Internal Rules

“Internal rules” describes any rule an organization creates for itself and its employees, and is an important platform for organization management and governance (including management of digital assets for cybersecurity and privacy).

Many may use the term “policies and procedures” for this, but internal rules is more inclusive of the many types of documents and also unwritten rules and culture.

Internal rules are one of my Five Components for Policy Work, and within my earlier platform concepts.

Five Components for Policy Work

I write this primarily in the context of information governance — properly managing information assets such as computer devices, data, networks, and more. But these concepts apply across all areas of organization management.

Three Platforms to Connect

Internal rules within the Three Platforms concept

And I discuss these internal rules within the framework of my Three Platforms to Connect for compliance method which visualizes how legal requirements, internal policy, and organization practice should align.

The three areas to consider for compliance analysis are:

  • External rules: Laws and regulations
  • Internal rules: Policies, procedures, and more
  • Practice: or action — what is actually done.

Then I introduced the Fourth Platform of Business needs, which brings organization mission and business needs into our conceptual diagram. Mission can include doing good to help individuals and society, earning revenue and business, obtaining donations or grants, surviving, thriving, and growing.

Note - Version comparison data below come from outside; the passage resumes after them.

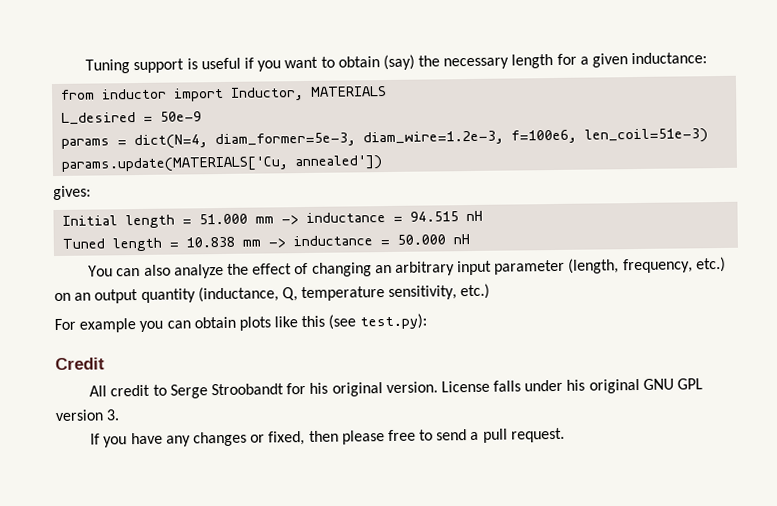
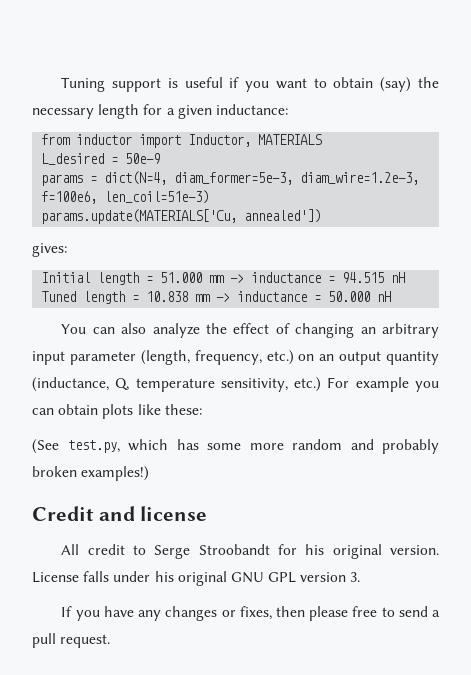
(491, 291) // -> (322, 384) none
[301,313,427,330] this (see test.py): -> [164,404,202,415] [32,439,439,454] [32,466,150,481] these: // (See test.py, which has some more random and probably broken examples!)
(105, 364) none -> [98,506,208,521] and license
[268,431,306,446] fixed, -> [239,606,272,620] fixes,

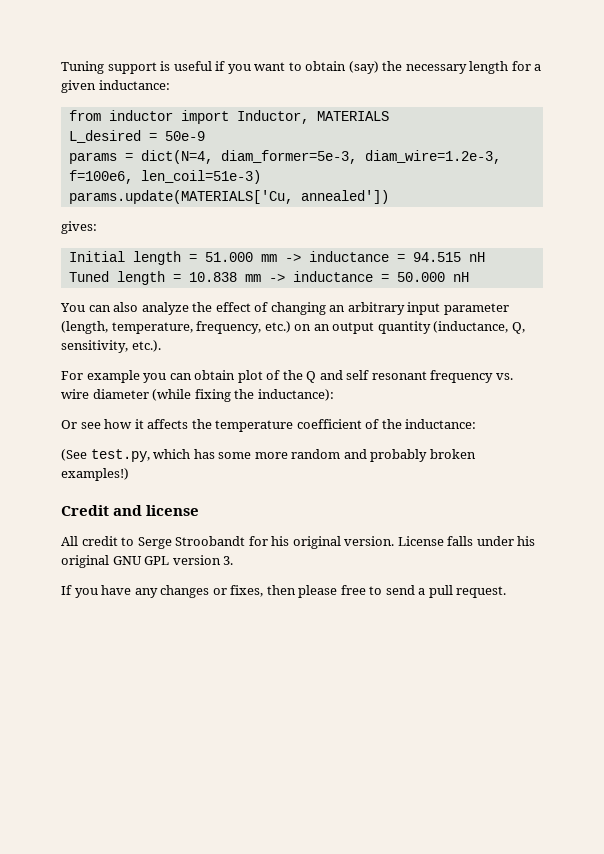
(190, 357) none -> [111,322,193,334] temperature,
[135,377,322,392] temperature sensitivity, etc.) -> [61,340,161,353] sensitivity, etc.). //
[102,404,202,419] plots like these: -> [237,370,513,383] [61,389,334,402] [61,419,477,432] plot of the Q and self resonant frequency vs. wire diameter (while fixing the inductance): // Or see how it affects the temperature coefficient of the inductance:

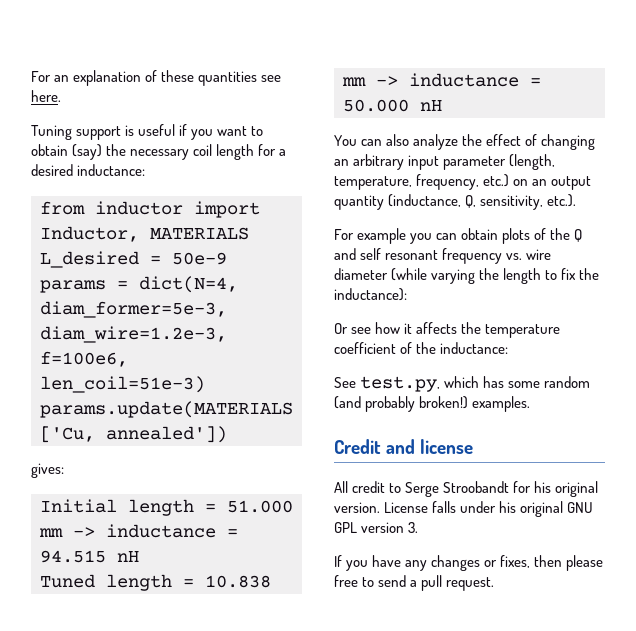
(61, 67) none -> [31,70,282,86] [31,90,61,102] For an explanation of these quantities see here. //
(467, 69) none -> [193,144,213,156] coil
[61,80,96,93] given -> [31,164,73,176] desired
[237,370,263,383] plot -> [502,228,531,244] plots
[194,389,231,402] fixing -> [431,268,577,284] varying the length to fix
[61,449,87,461] (See -> [334,377,356,388] See
[254,449,476,462] [61,468,129,481] more random and probably broken examples!) -> [544,376,591,388] [334,396,531,412] random (and probably broken!) examples.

The Fourth Platform to Connect

Internal rules

Internal rules can include:

  • Verbal directions, unwritten rules, and organization culture (these are important but we need to recognize their limits and the potential for differing perception and recollection)
  • Policies (general rules)
  • Standards (more detailed rules)
  • Procedures (highly detailed steps to accomplish a task)
  • Guidelines (guidance, but not a rule)
  • Other documents whatever their name, such as bylaws, articles of organization, charters, plans, handbooks, manuals, etc.

Topics for internal rules can include:

  • Cybersecurity
  • Incident response
  • Privacy
  • Conflicts of interest
  • Employee rights and responsibilities in the workplace
  • Anti-discrimination
  • Documents on how to manufacture goods or provide services.

Written internal rules

Written internal rules include policies, procedures, and other governance documents. I discuss these documents in more detail in my article on policies and procedures.

Planning to create or improve internal rules

I created a helpful concept for organizations that are planning to create or update their internal rules and I discuss it in this article on internal rules planning. In sum, we first examine external rules, business needs, external guidance, and practice, and use them to create or improve our internal rules.

Building internal rules

I have reimagined the traditional policy and procedure rules pyramid into the “internal rules platform”, and offer a concept helpful as we build our internal rules. I lay it out in this article.


Businesses need internal rules to fulfill their mission and comply with legal requirements.

This article is (of course) not tailored to your circumstances, nor is it legal or consulting advice.

If your organization needs help with improving its internal documentation and compliance with external rules, including regarding cybersecurity and protecting from cybercrime, feel free to contact me.

Additional reading

This article was originally published on my website at where I also include links for additional reading, and it may be more current and with improved formatting.

Copyright John Bandler all rights reserved.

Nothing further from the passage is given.